Activity
Starting with the line that has "background: #f97316 ->" and finishing with the line that has "from a computer", set down each line below exactly. Pictures are not copied.

Material provided
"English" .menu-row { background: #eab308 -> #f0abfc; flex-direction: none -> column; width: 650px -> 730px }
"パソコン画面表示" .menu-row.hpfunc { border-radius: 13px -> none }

---

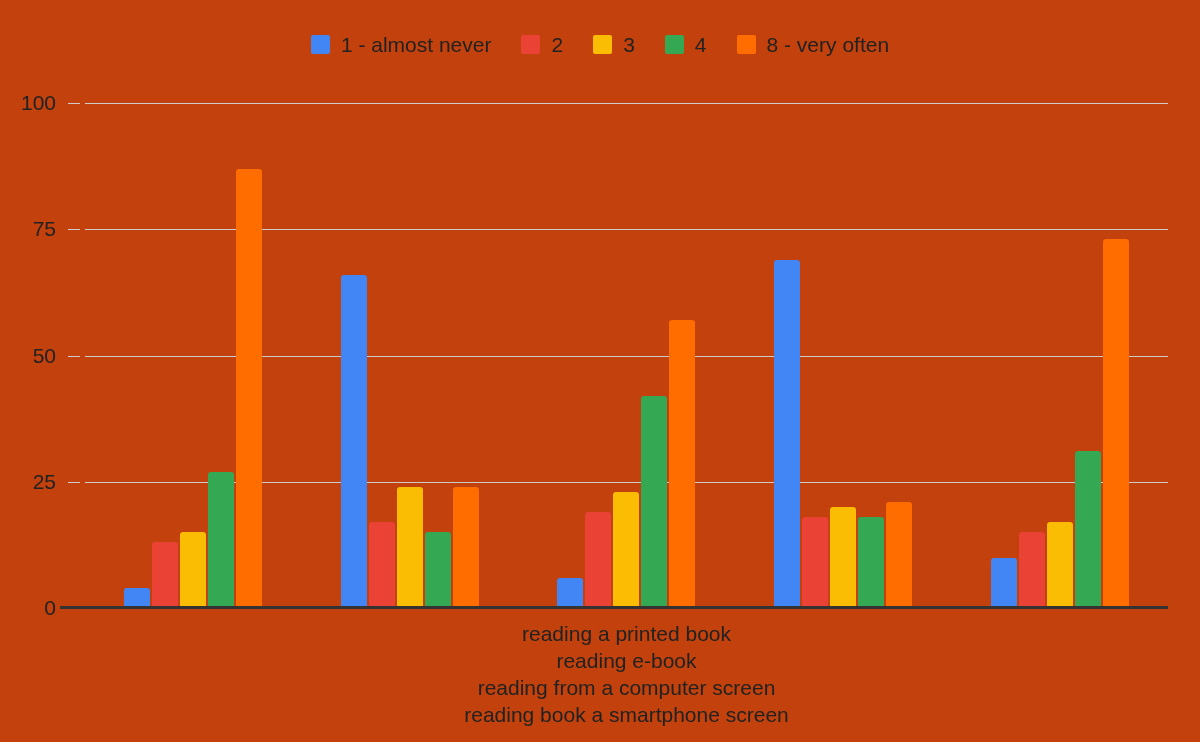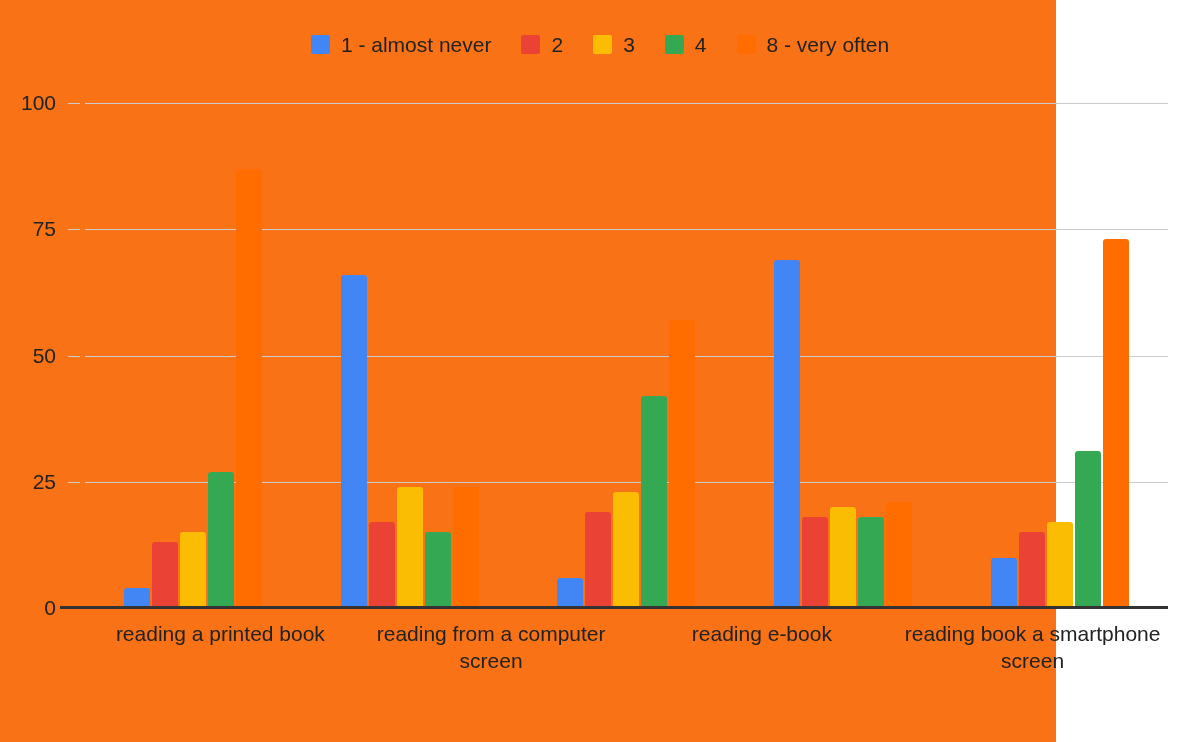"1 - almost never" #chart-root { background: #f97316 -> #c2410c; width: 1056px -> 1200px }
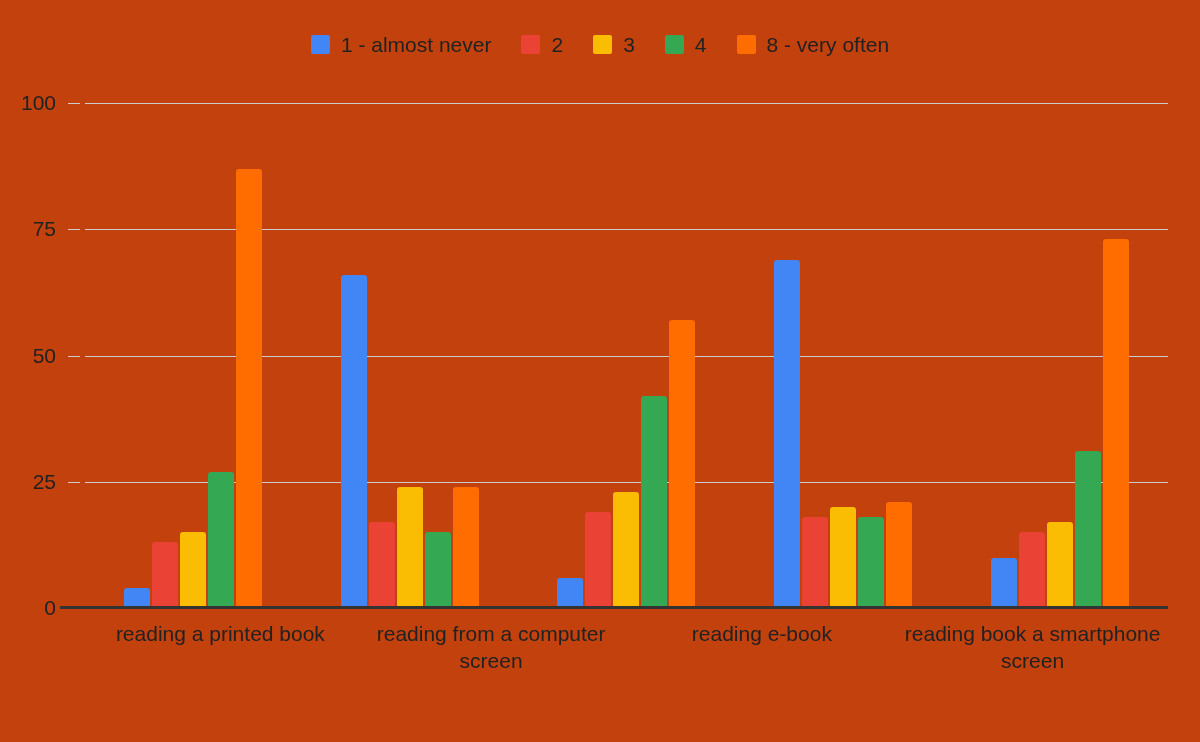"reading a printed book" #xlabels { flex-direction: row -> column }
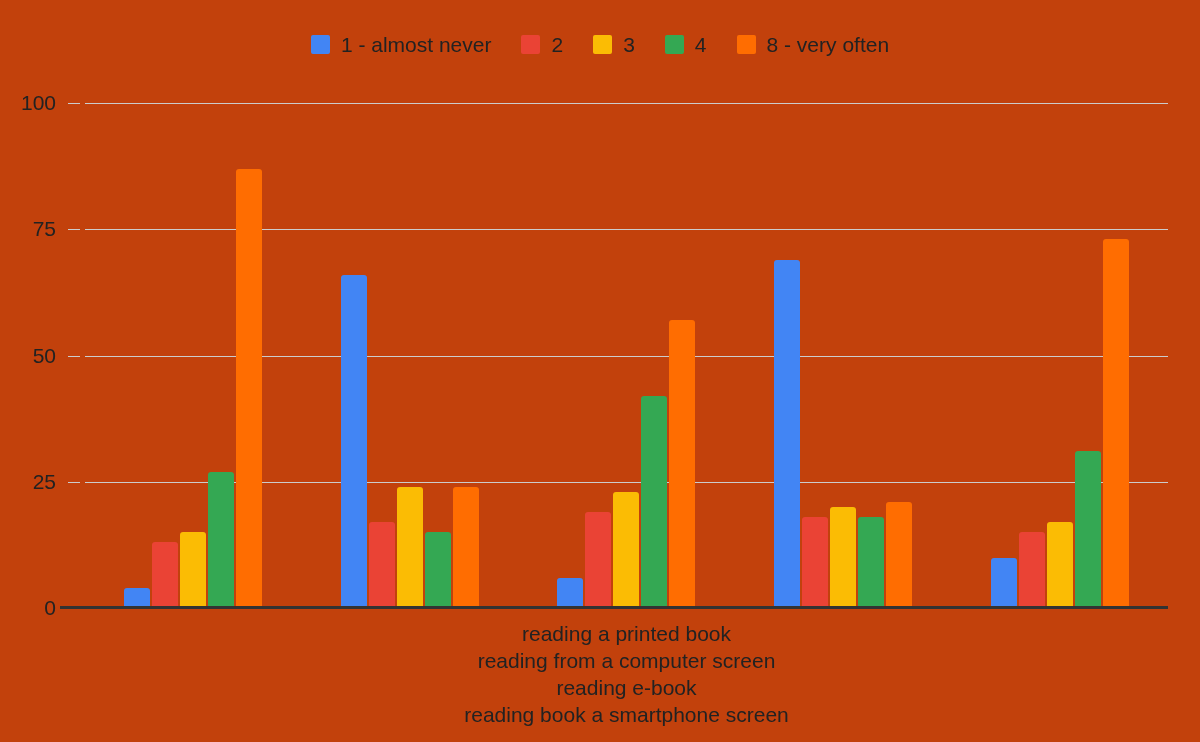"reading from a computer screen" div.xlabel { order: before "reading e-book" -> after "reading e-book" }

Answer space
"1 - almost never" #chart-root { background: #f97316 -> #c2410c; width: 1056px -> 1200px }
"reading a printed book" #xlabels { flex-direction: row -> column }
"reading from a computer screen" div.xlabel { order: before "reading e-book" -> after "reading e-book" }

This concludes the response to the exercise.